The OECD revised down its growth forecasts for 2019 for most of the world’s major economies. Global GDP is now expected to grow by 3.5 percent in 2019, compared with the 3.7 percent forecast in its May outlook, and by 3.5 percent in 2020.
“The global economy is navigating rough seas,” OECD Chief Economist Laurence Boone said. “Global GDP growth is strong but has peaked.”
The US and Chinese economies are expected to slow, while growth in the eurozone, Japan and Australia is also expected to stutter.
The OECD said a sense of satisfaction, especially in the West, due to low levels of unemployment and low inflation, concealed the fact that global trade and investment had been hit by a rise in protectionism.

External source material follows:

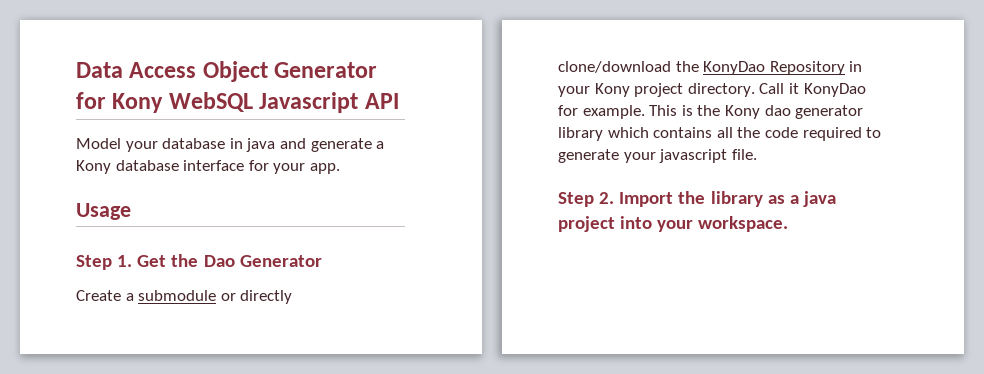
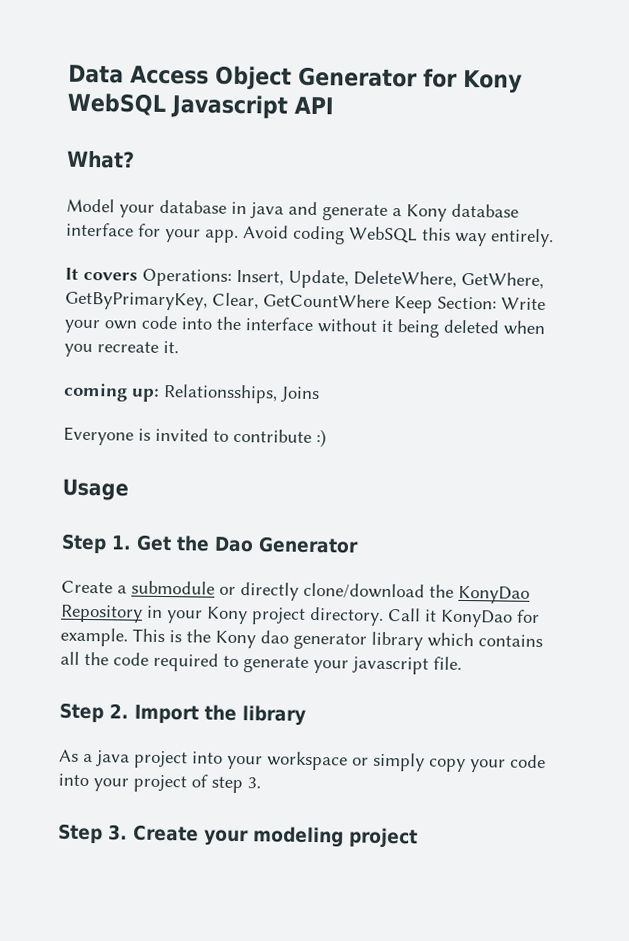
(399, 101) none -> [66,150,135,169] // What?
(340, 168) none -> [243,225,554,248] [65,267,544,290] [65,291,546,314] [64,315,546,338] [64,340,179,358] [63,382,320,404] [63,426,327,448] Avoid coding WebSQL this way entirely. // It covers Operations: Insert, Update, DeleteWhere, GetWhere, GetByPrimaryKey, Clear, GetCountWhere Keep Section: Write your own code into the interface without it being deleted when you recreate it. // coming up: Relationsships, Joins // Everyone is invited to contribute :)
[767,195,785,204] as -> [59,749,79,762] // As
[698,216,789,232] workspace. -> [267,751,546,773] [58,773,261,794] [58,823,418,849] workspace or simply copy your code into your project of step 3. // Step 3. Create your modeling project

Presenting the Outlook, OECD Secretary-General Angel Gurria said: “Trade conflicts and political uncertainty are adding to the difficulties governments face in ensuring that economic growth remains strong, sustainable and inclusive.”

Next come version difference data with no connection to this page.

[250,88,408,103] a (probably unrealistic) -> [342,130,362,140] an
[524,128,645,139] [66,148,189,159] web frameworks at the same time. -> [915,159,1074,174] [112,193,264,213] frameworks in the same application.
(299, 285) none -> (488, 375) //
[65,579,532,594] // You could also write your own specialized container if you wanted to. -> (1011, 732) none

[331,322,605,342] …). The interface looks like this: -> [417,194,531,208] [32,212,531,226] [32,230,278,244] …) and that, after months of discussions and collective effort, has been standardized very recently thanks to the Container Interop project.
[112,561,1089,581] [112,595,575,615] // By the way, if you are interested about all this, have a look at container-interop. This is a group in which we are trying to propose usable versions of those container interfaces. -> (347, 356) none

The report said that trade tensions had already cut 0.1 to 0.2 percentage points from global GDP this year and estimated that if the US hiked tariffs on all Chinese goods to 25 percent, world economic growth might fall to close to 3 percent in 2020.
In a reference to US President Donald Trump, Boone said: “We urge policymakers to restore confidence in international dialogue and institutions. This would help strengthen trade discussions in order to tackle critical new issues and to address concerns with the rules and processes of the existing trading system.”

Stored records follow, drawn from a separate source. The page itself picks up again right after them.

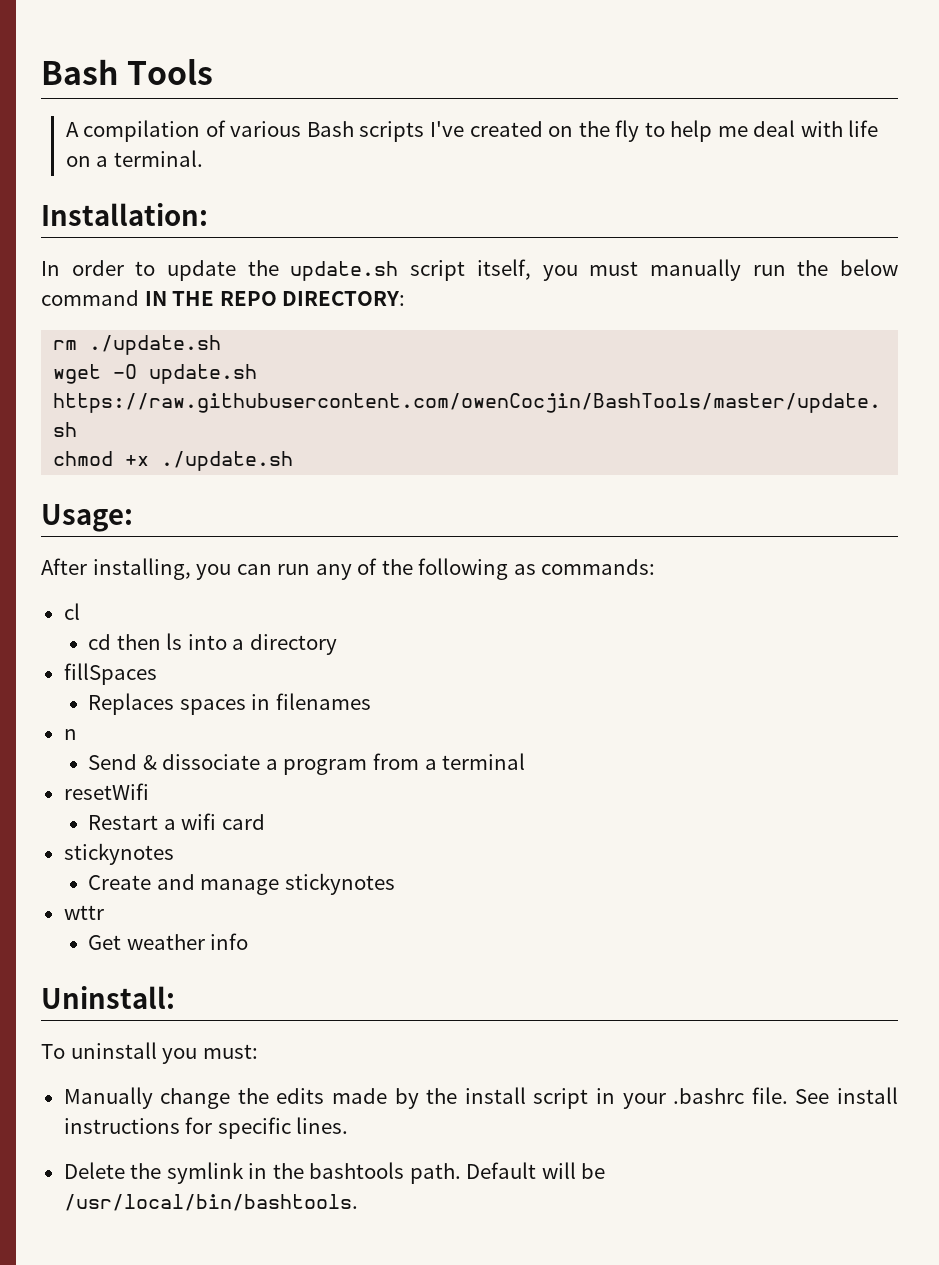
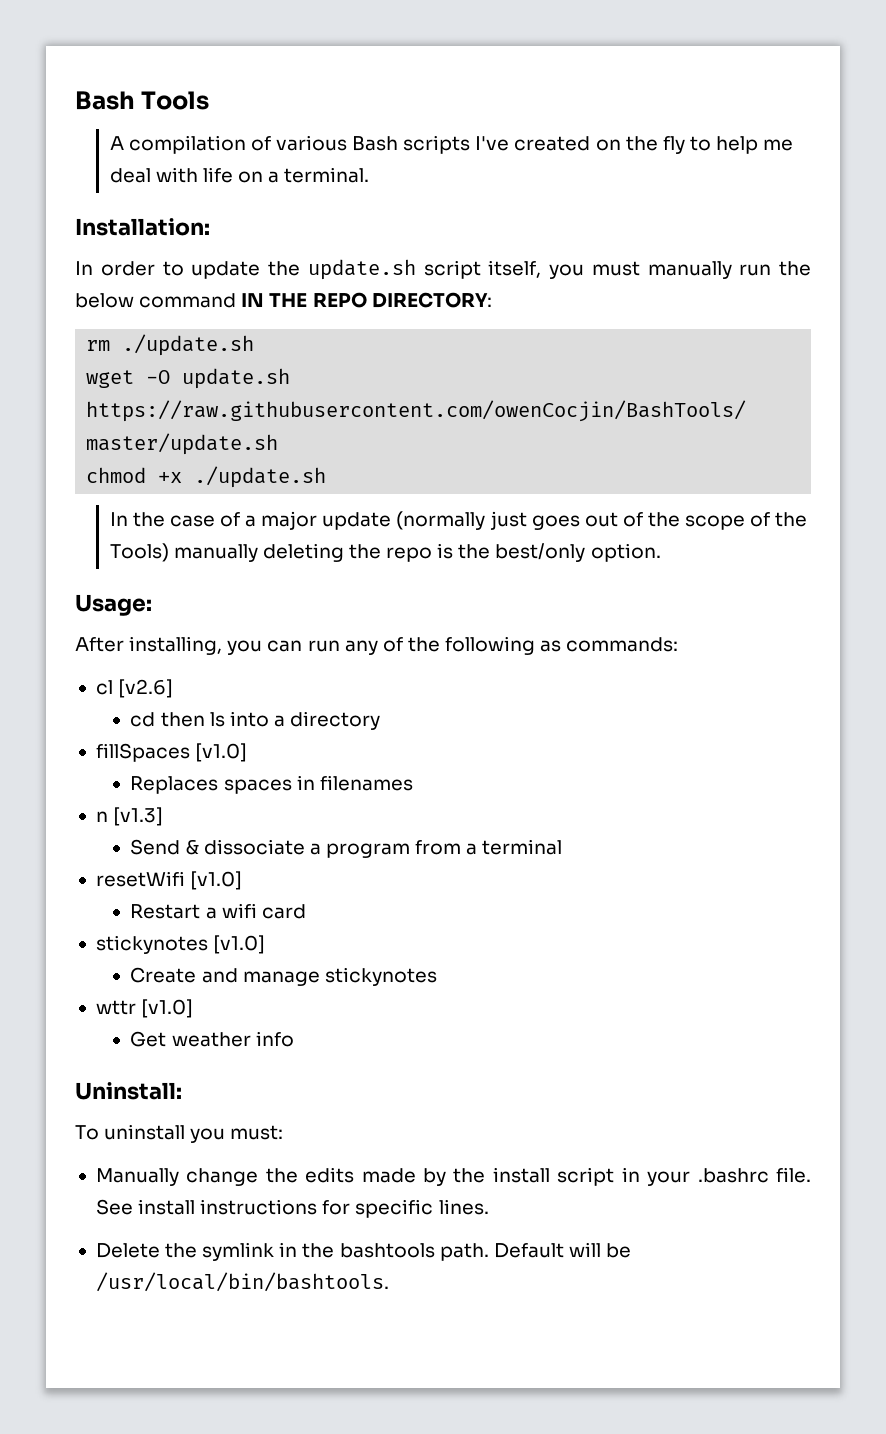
(294, 461) none -> [109,511,808,530] [109,543,661,562] // In the case of a major update (normally just goes out of the scope of the Tools) manually deleting the repo is the best/only option.
(80, 611) none -> [118,679,174,698] [v2.6]
(157, 674) none -> [195,743,248,762] [v1.0]
(77, 734) none -> [113,807,164,826] [v1.3]
(149, 791) none -> [190,871,243,890] [v1.0]
(174, 854) none -> [213,935,266,954] [v1.0]
(104, 912) none -> [141,999,194,1018] [v1.0]

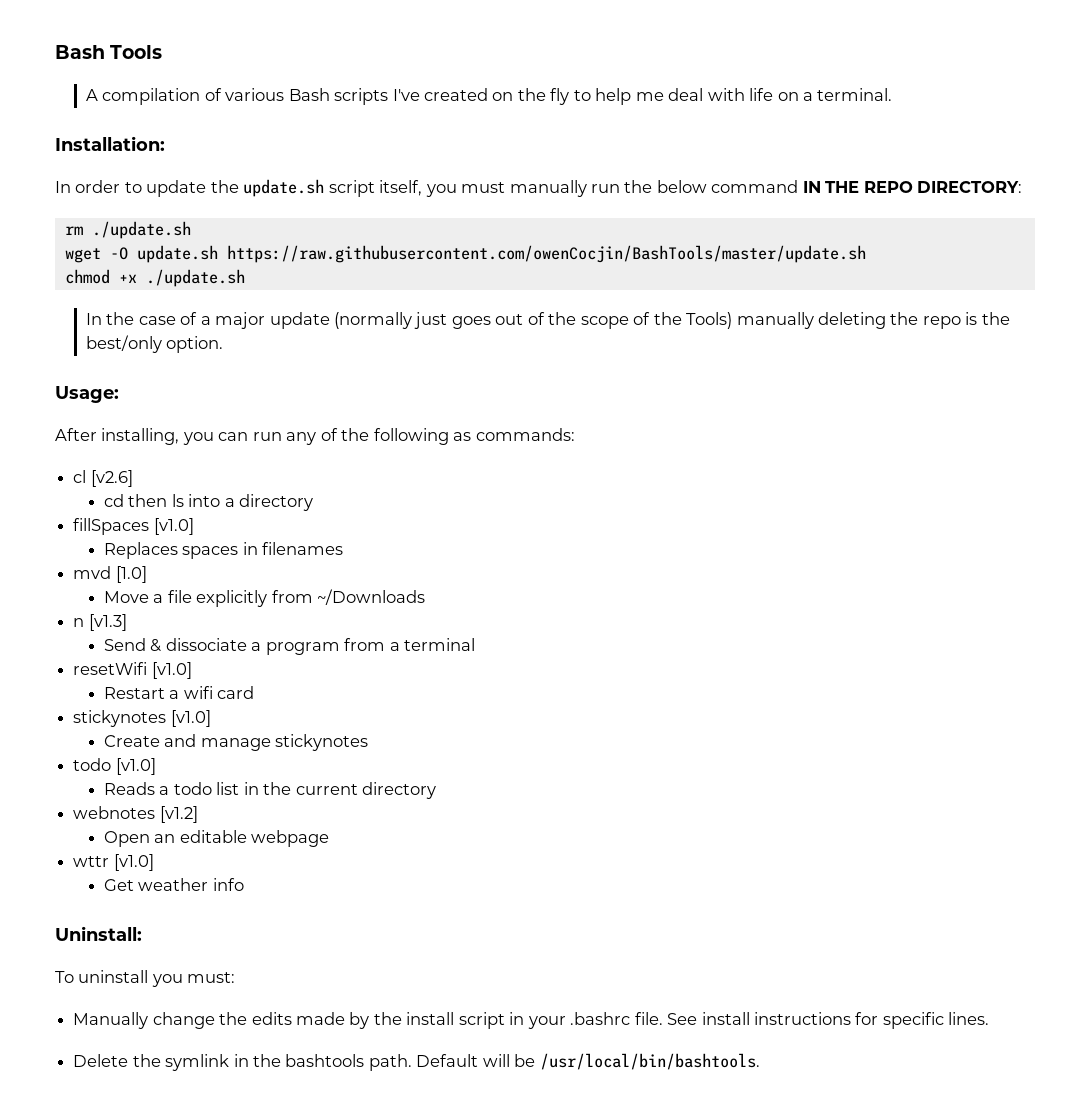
(413, 783) none -> [73,566,147,583] [103,589,426,607] // mvd [1.0] // Move a file explicitly from ~/Downloads
(437, 976) none -> [73,758,156,775] [103,782,437,799] [73,806,198,823] [103,830,330,847] // todo [v1.0] // Reads a todo list in the current directory // webnotes [v1.2] // Open an editable webpage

The report noted that the poorer outlook reflected weakening prospects in emerging markets such as Turkey, Argentina and Brazil.
“The further slowdown in 2020 is more a reflection of developments in advanced economies as slower trade and lower fiscal and monetary support take their toll,” it noted.
Some emerging market economies that have moved into recession, including Argentina and South Africa, are expected to grow modestly in the next two years, the report said.
Brexit was one of a handful of factors undermining the global economic outlook, the report added.
Lack of investment
The OECD said it was dismayed that the economic recovery was being supported by low interest rates and easy credit while investment and productivity growth remained largely absent.
“Entrenched inequalities threaten growth, intergenerational mobility, and fuel discontent with the integrated global economy, which has brought prosperity across large parts of the world,” Boone concluded.